Bab 6

308 24 2
                                    


Harap baca peringatan dulu, di Bab ini mengandung konten Dewasa.

"Jadilah gundik untuk ik...," ucap Fredrick tersenyum menatap wajah Nindita yang di penuhi linangan air mata.

Nindita hanya membulatkan matanya ia menatap pria belanda berambut pirang di depannya dengan amarah, "Menner mintalah yang lain selain itu, aku akan bekerja sebagai kacung di rumah anda tanpa upah." Nindita memohon pada pria Belanda itu.

"Cih membuang waktu." Fredrick mengarahkan pistolnya ke arah Damar sebelum pelatuknya di tarik Nindita berkata denga lirih.

"Baiklah aku bersedia...," ucap Nindita dengan lirih.

Fredrick tersenyum kemudian ia menarik Nindita bangun dan membiarkan Damar sekarat. "Pilihan yang bijak, Lieve." Fredrick menarik tangan Nindita untuk memberi isyarat jika ia harus ikut. 

"Nanti biar dia di urus oleh anak buah punya ik. Je sekarang ikut dengan ik." Nindita bangun Damar hanya mengelengkan kepala memberi isyarat jika jangan lakukan itu.

"Nduk, jangan!" ucap Damar seorang ayah yang tidak rela anaknya di jadikan gundik oleh orang kulit putih.

Nindita yang polos mengikuti ucapan Fredrick, gadis itu membiarkan Fredrick memeluk pinggangnya untuk menuntunya ke mobil. Pria Belanda itu ingkar janji malah membiarkan Damar sekarat di tengah hutan, setelah ke pergian mobil para Belanda ternyata ada seorang wanita setegah baya yang dari tadi melihat kejadian itu berjalan ke arahnya sambil membawa kayu bakar ia membantu Damar dengan memapahnya ke rumah gubuk yang tak jauh dari area itu.

#####

Di mobil dengan model terbuka Nindita hanya diam sesekali ia melihat ke samping untuk memperhatikan Frederick, tapi ia malah memalingkan wajahnya lagi.

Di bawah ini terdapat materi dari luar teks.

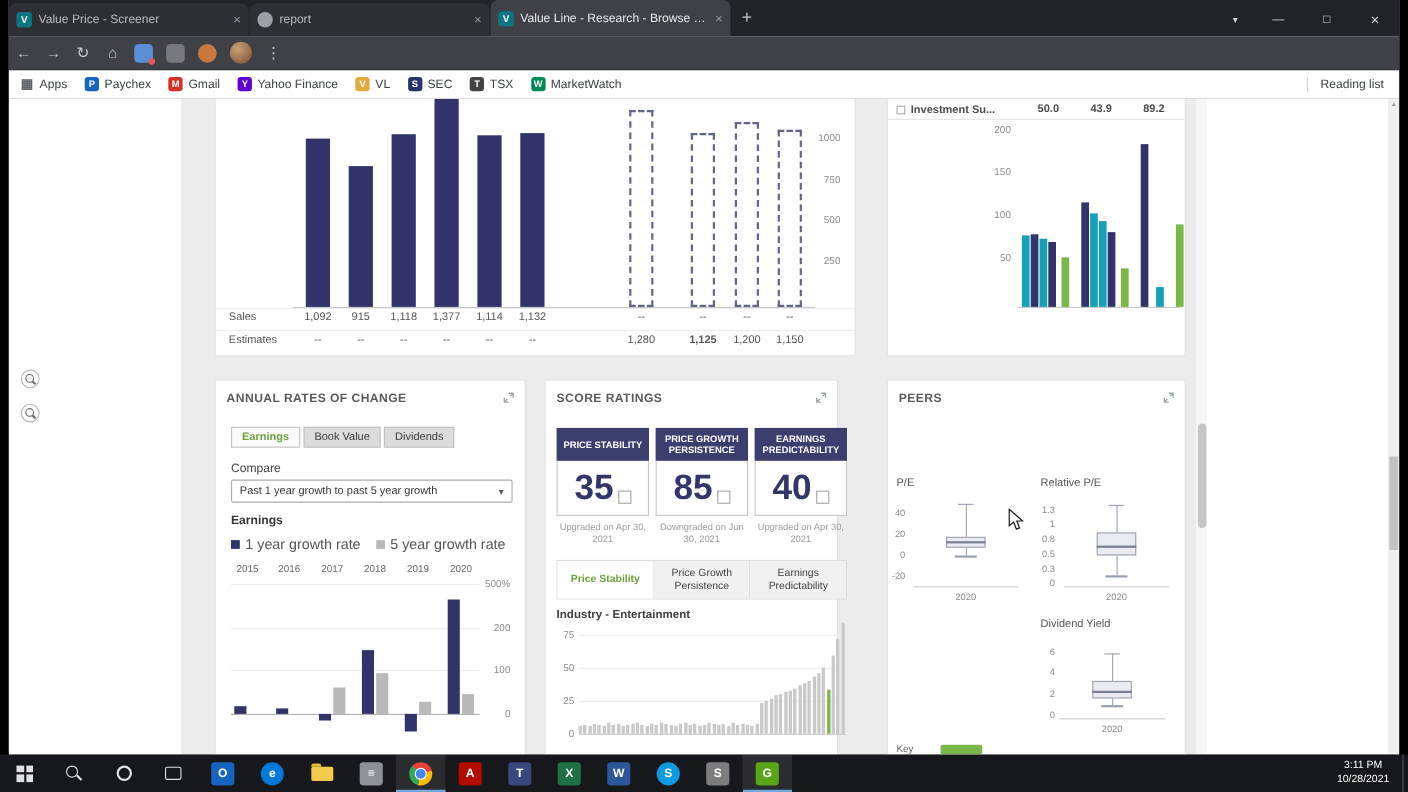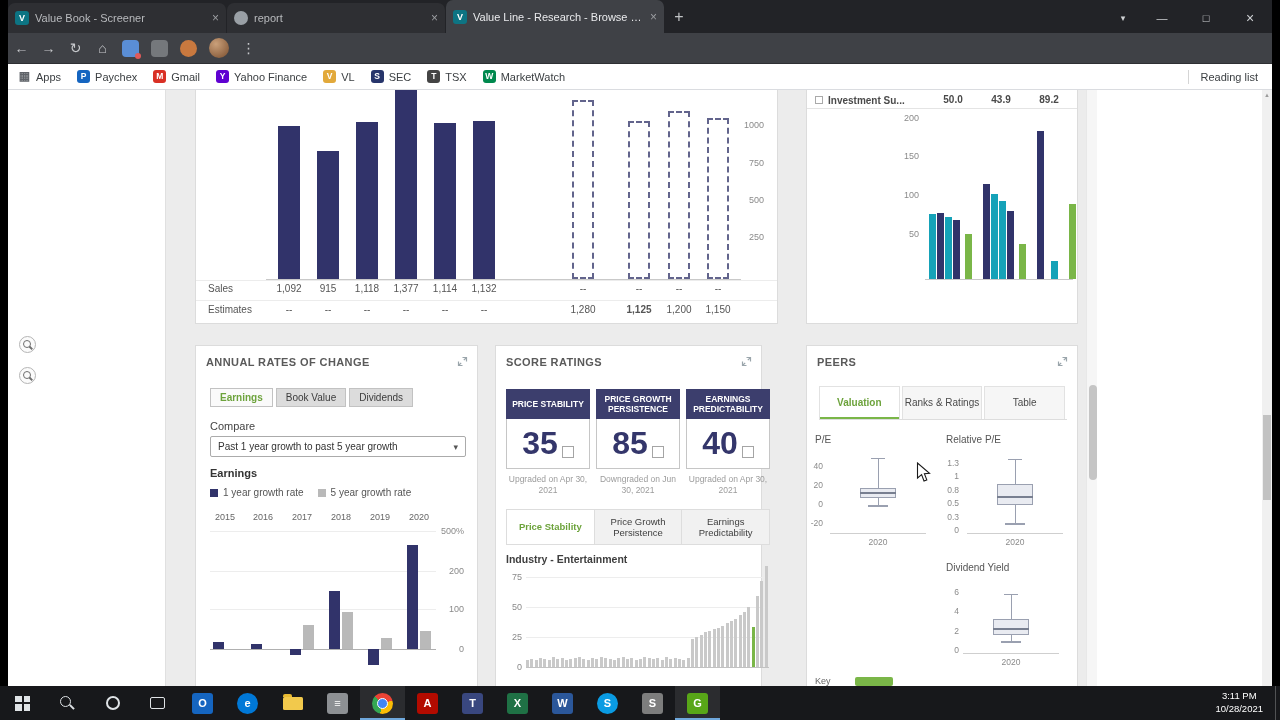"Value Book - Screener" span.tab-title { text: Book -> Price }
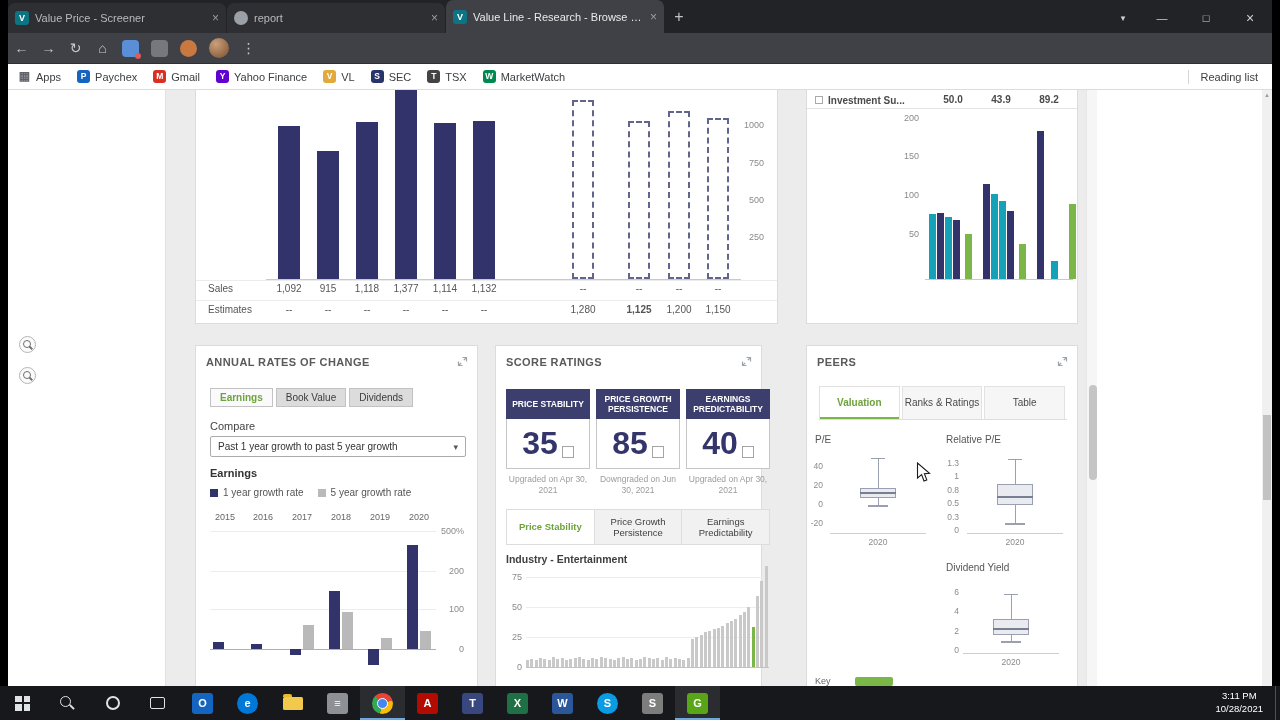"Valuation" div.ptabs { html: <div> <div>Valuation</div> <div>Ranks &amp; Ratings</div> <div>Table</div> </div> -> none }
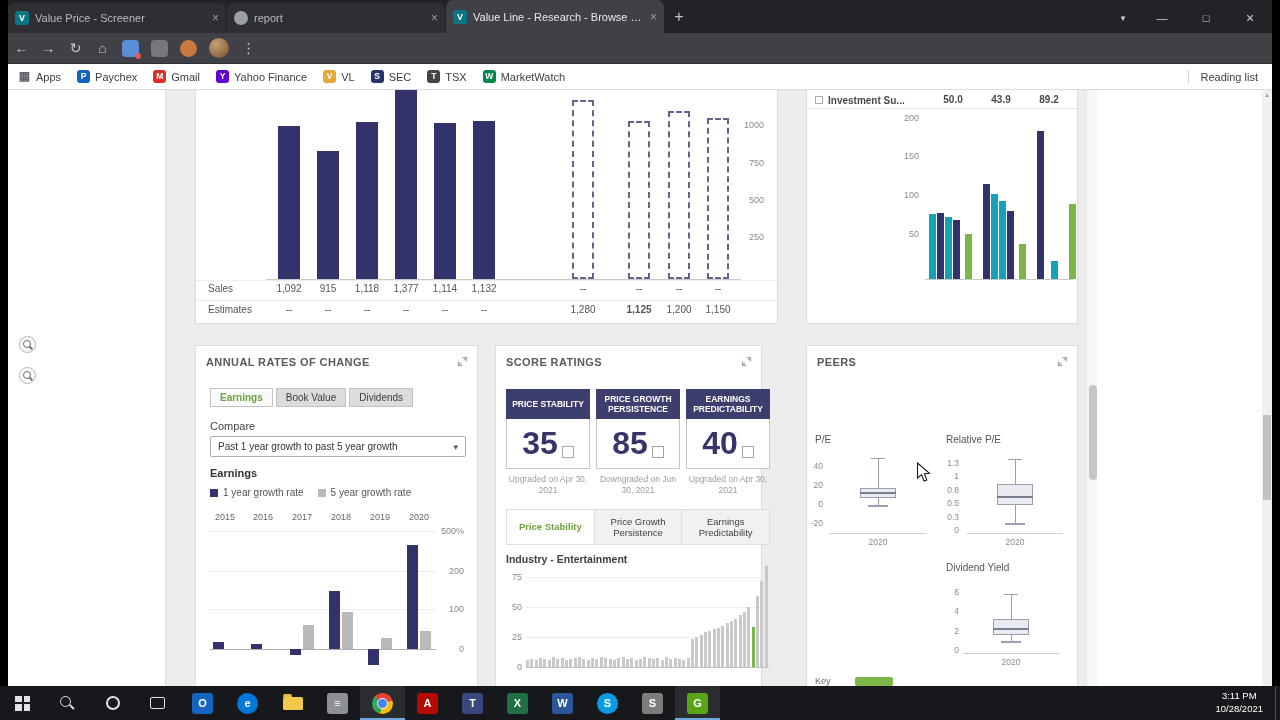"1 year growth rate" .legend { font-size: 10px -> 13px }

Nindita berkulit sawo matang dengan mata bulat dan lebar yang memperlihatkan warna mata hitamnya secantik malam.

"Mau kemana kita?" tanya Nindita berusaha membuka pembicaraan.

Tetapi malah di acuhkan oleh Fredrick, Nindita melihat ke depan melihat orang-orang berjalan ia lebih memperhatikan seorang Nyai bersama anaknya. 'Aku melanggar janji pada diriku dengan menyerahkan diriku sendiri.'  Nindita membatin juga tak hentinya air mata mengalir membasahi pipinya yang berkulit sawo matang.

"Turun." Fredrick berhenti di sebuah rumah kecil tapi memiliki halaman yang luas ia juga memiliki beberapa kacung. 

"Ini rumah kau?" Nindita yang masih memakai kebaya biasa dan kain batik ia berjalan mundur saat Frederick berjalan mendekati dirinya, sampai pria bermata biru itu berhasil memojokannya di depan teras rumah. 

"Apa yang harus saya lakukan?" tanya Nindita dengan polos. Frederick tersenyum mesum sambil menatap gadis pribumi bermata indah ini, tanpa basa-basi ia langsung mengendong tubuh mungil Nindita yang membuat kedua tangan Nindita mengalung di leher pria ini karena terlalu takut gadis berkulit matang itu memalingkan wajahnya.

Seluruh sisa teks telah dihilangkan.